Ideologues vs. Environmentalists
Published on Thursday, September 29, 2005 by the Miami Herald
Ideologues vs. Environmentalists
by Carl Pope

Selma was a transformational moment in the civil-rights movement. The truth and tragedy that played out on our streets and televisions shook us up and challenged us to take a long, unflinching look at ourselves and ultimately to change deeply and forever.

Katrina is that kind of galvanizing moment for the conservation movement, and that's precisely why the radical Right is now trying so hard to attack environmentalists and laws that protect our air, water and land.

This monster storm laid waste to the Gulf Coast, forced one of the world's great cities to its knees, killed perhaps thousands and sent more than a million people in search of life's basics -- food, clothing and shelter. Katrina is also forcing us to reconsider how we live on the land. There is no doubt that while Katrina was a natural disaster, it was also a man-made one.

Katrina raises the fact there are consequences for our actions -- that there's a heavy price to pay for destroying wetlands, subjugating rivers, ignoring global warming. It is a wake-up call, a warning not to repeat past mistakes, an opportunity to reconsider our values, our relationship to nature and to rebuild better, smarter and safer.

Katrina has lit a fuse that can't be stomped out and will change us in fundamental ways. It is then troubling, though not surprising, that the powers that be see Katrina as an opportunity -- to benefit their friends and to make their political agenda the law of the land.

Katrina has made it clear for whom this government works and for whom it does not. It is telling that among Washington's first acts were to award Halliburton a major contract for cleanup and recovery, and to suspend a laws that require federal contractors to pay a decent wage and that protect the environment and public-health.

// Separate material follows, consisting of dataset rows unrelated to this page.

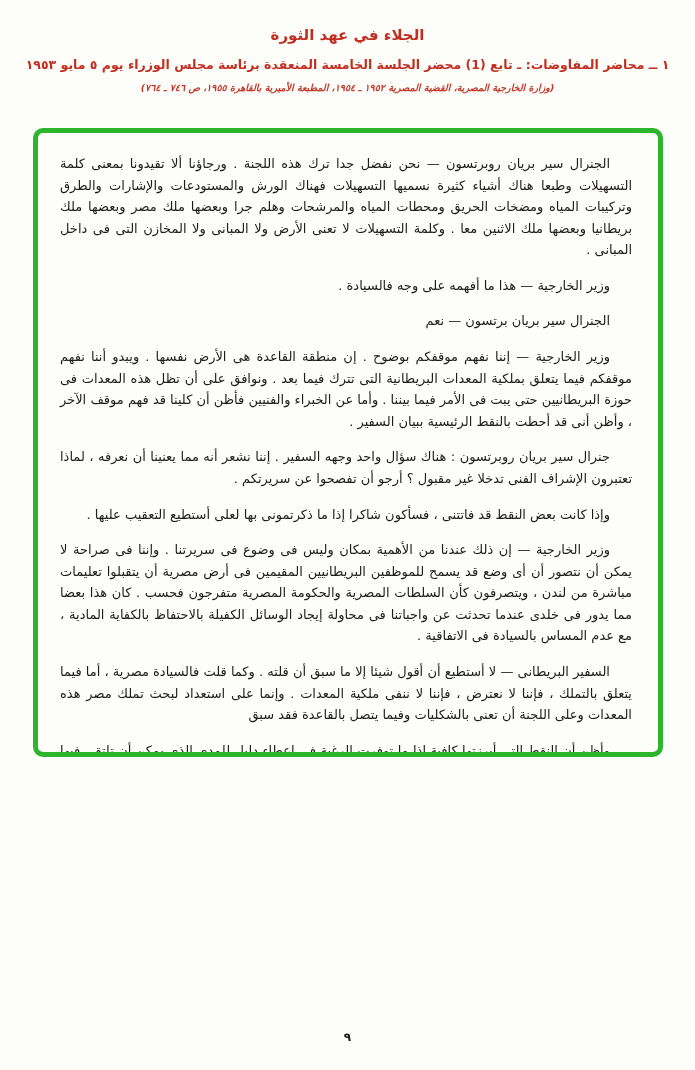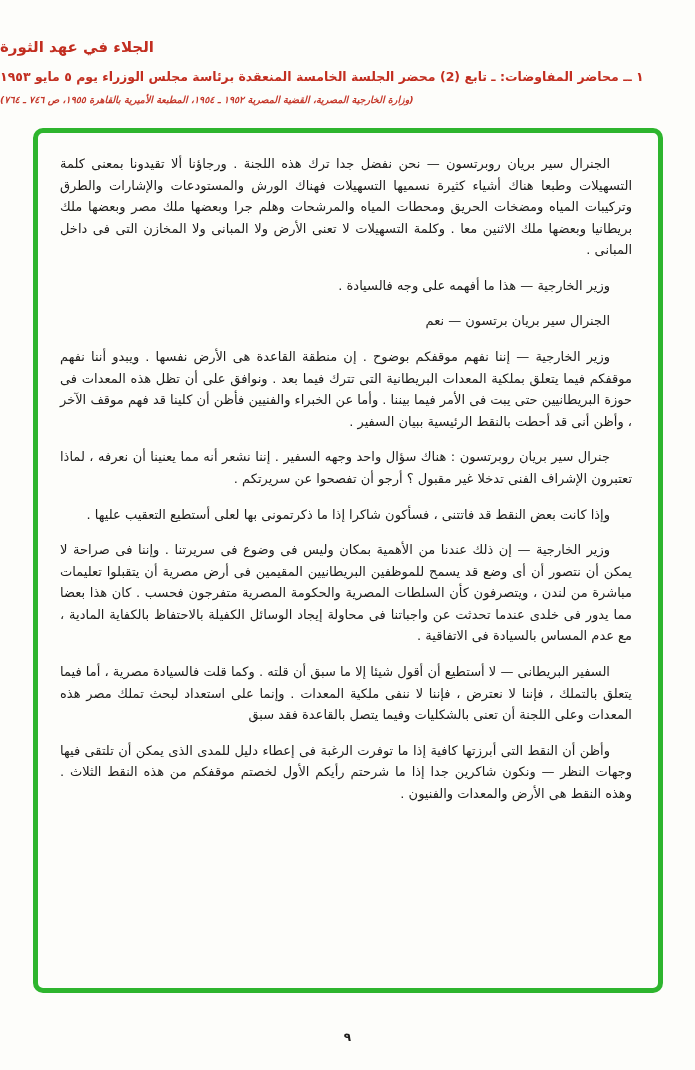"الجلاء في عهد الثورة" .header { margin-top: 38px -> none; padding-top: none -> 26px; text-align: left -> center }
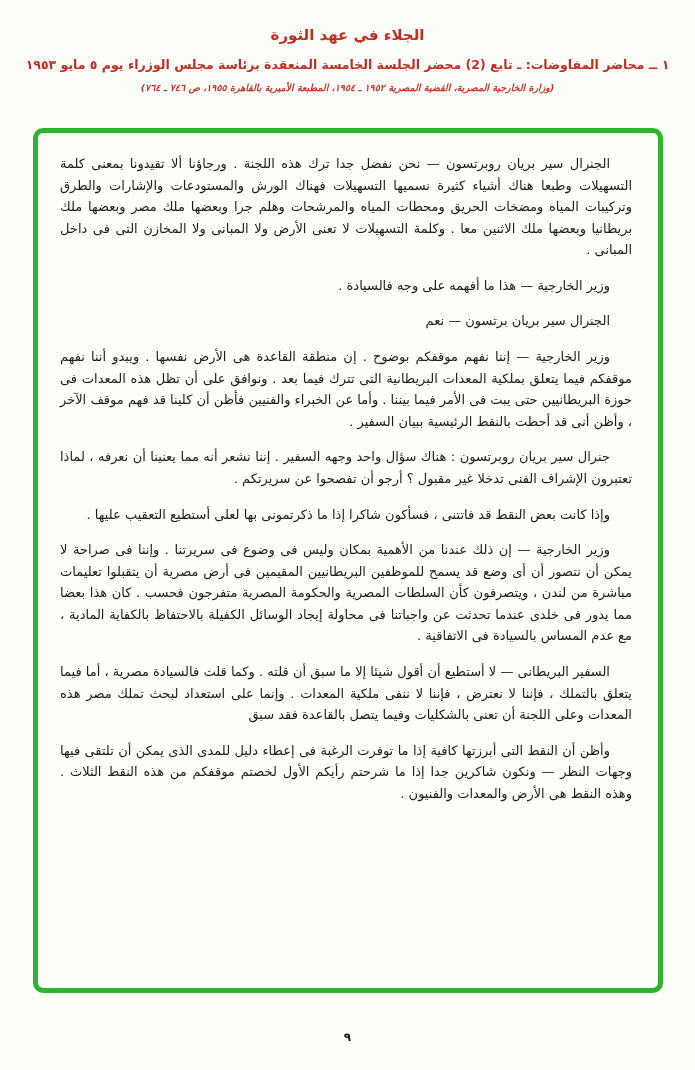"١ ــ محاضر المفاوضات: ـ" div.doc-subtitle { text: 2 -> 1 }
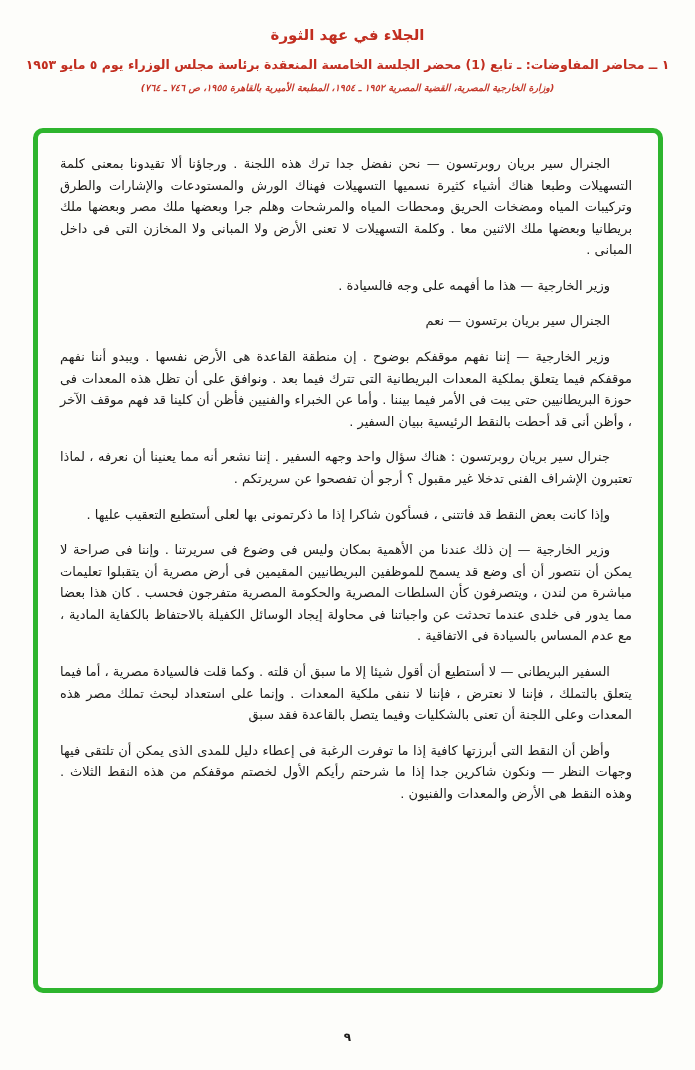"الجنرال سير بريان روبرتسون —" .frame { height: 865px -> 629px }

It is also revealing that in an effort to divert attention from the Bush administration's total failure, some leaders tried to shift the blame for Katrina to environmentalists. Sen. James Inhofe, R-Okla., who asked a federal agency to dig up dirt on the environmentalists when it should be focused on helping Katrina's victims, even suggested his intent to make Katrina-related hearings into something of a witch hunt.

Inhofe also offered to do his part for the relief effort by trying to grant the Environmental Protection Agency authority to suspend air, water and hazardous-waste requirements for anywhere up to 18 months on any decision related to Katrina. It doesn't matter that EPA Administrator Steve Johnson told Congress that existing safety laws would not hamper cleanup and that it already had the flexibility needed to respond in an emergency; or that EPA and the Centers for Disease Control have identified myriad serious environmental and public-health problems after the hurricane.

Inhofe's moves are part of a larger attempt by the majority in Congress to pass a long-standing, controversial agenda that they haven't been able to advance under normal circumstances, from school vouchers to weaker labor standards to oil drilling near protected coastline.

We can no longer afford to perpetuate the sound-and-light show that has passed as political discourse. The nation is paying a terrible price for a government run by ideologues who aren't willing to do what it takes to keep us safe, don't value us all equally and don't take responsibility or accept the consequences of their actions.

We need a government that connects us and cares for us, that protects and promotes the common good and our commons -- the lands and waters we all share and that humble us equally.

Carl Pope is the executive director of the Sierra Club.